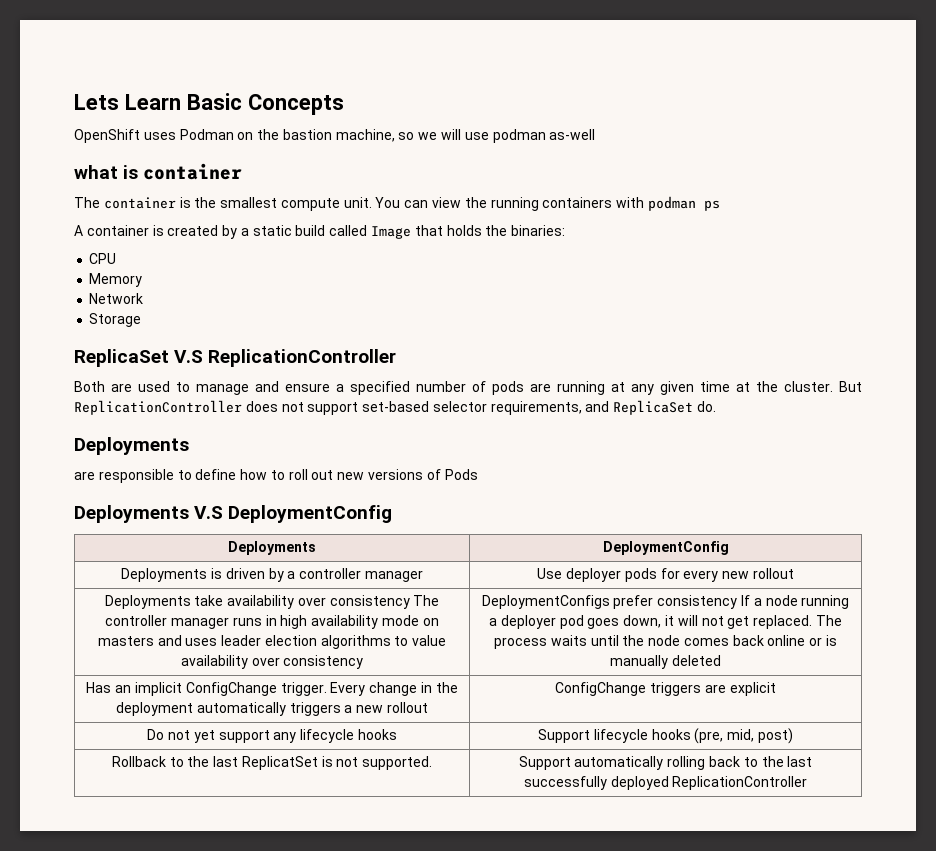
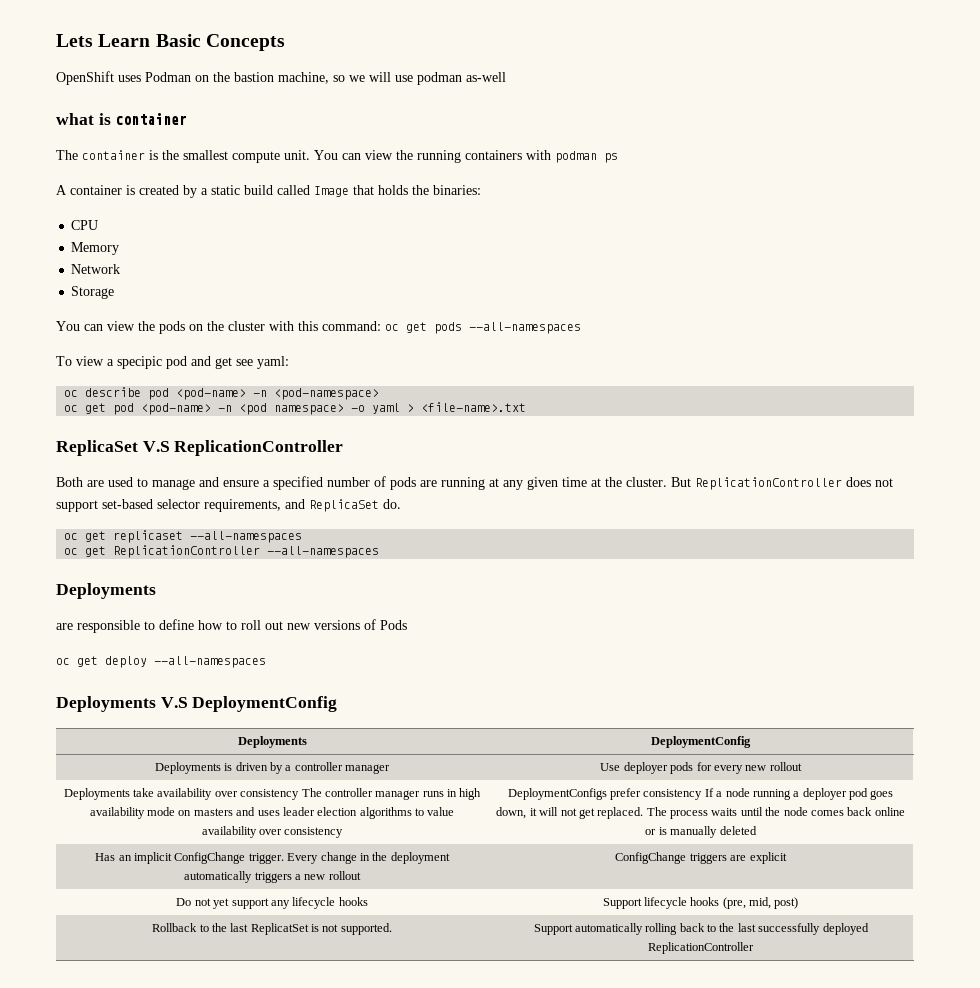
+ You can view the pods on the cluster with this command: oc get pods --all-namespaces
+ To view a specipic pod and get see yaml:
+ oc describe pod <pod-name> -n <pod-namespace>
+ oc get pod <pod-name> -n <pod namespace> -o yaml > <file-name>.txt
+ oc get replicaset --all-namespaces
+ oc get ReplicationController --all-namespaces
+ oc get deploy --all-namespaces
==
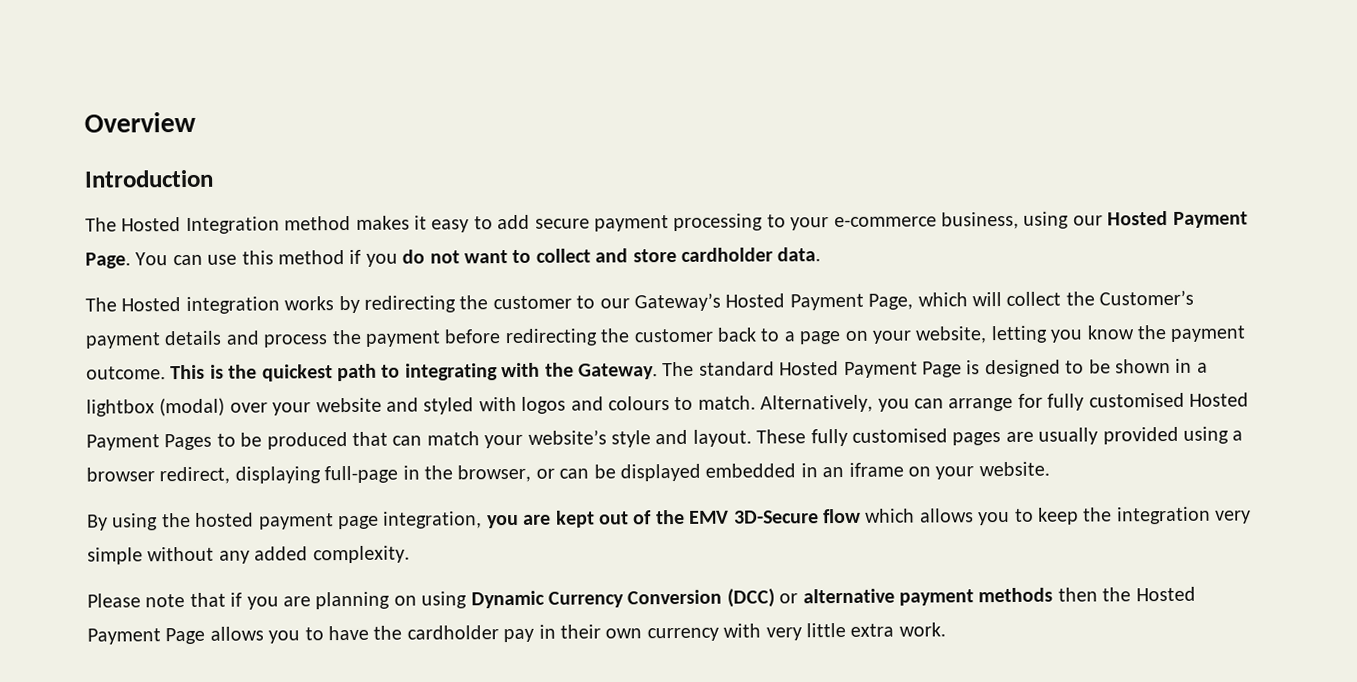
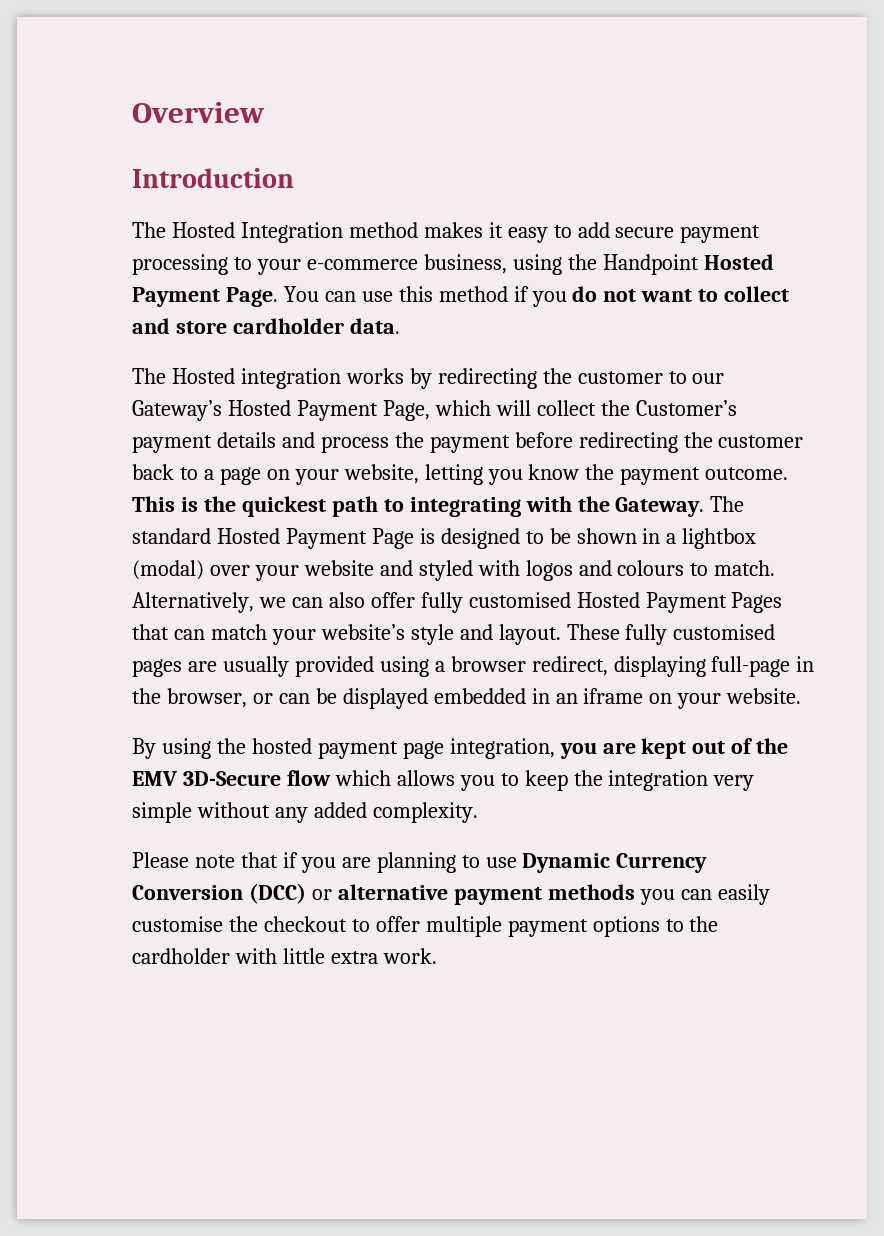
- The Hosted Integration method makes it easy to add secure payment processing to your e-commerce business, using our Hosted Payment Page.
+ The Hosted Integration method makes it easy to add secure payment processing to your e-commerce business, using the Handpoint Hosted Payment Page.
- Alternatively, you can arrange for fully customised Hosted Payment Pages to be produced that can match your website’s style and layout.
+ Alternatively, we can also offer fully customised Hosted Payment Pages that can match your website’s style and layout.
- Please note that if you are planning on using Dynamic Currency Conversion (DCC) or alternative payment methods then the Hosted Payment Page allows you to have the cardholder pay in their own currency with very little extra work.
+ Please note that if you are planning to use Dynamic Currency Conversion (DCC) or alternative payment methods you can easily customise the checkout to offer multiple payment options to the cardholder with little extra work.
==
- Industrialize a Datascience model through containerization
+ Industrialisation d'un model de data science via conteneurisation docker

## REQUIRED WORK
Starting at the line that contains "get pods --all-namespaces" and stopping after the line that contains "get deploy --all-namespaces", write out every line exactly as it appears above, and no other line.

## RESULT OF THE EXERCISE
+ You can view the pods on the cluster with this command: oc get pods --all-namespaces
+ To view a specipic pod and get see yaml:
+ oc describe pod <pod-name> -n <pod-namespace>
+ oc get pod <pod-name> -n <pod namespace> -o yaml > <file-name>.txt
+ oc get replicaset --all-namespaces
+ oc get ReplicationController --all-namespaces
+ oc get deploy --all-namespaces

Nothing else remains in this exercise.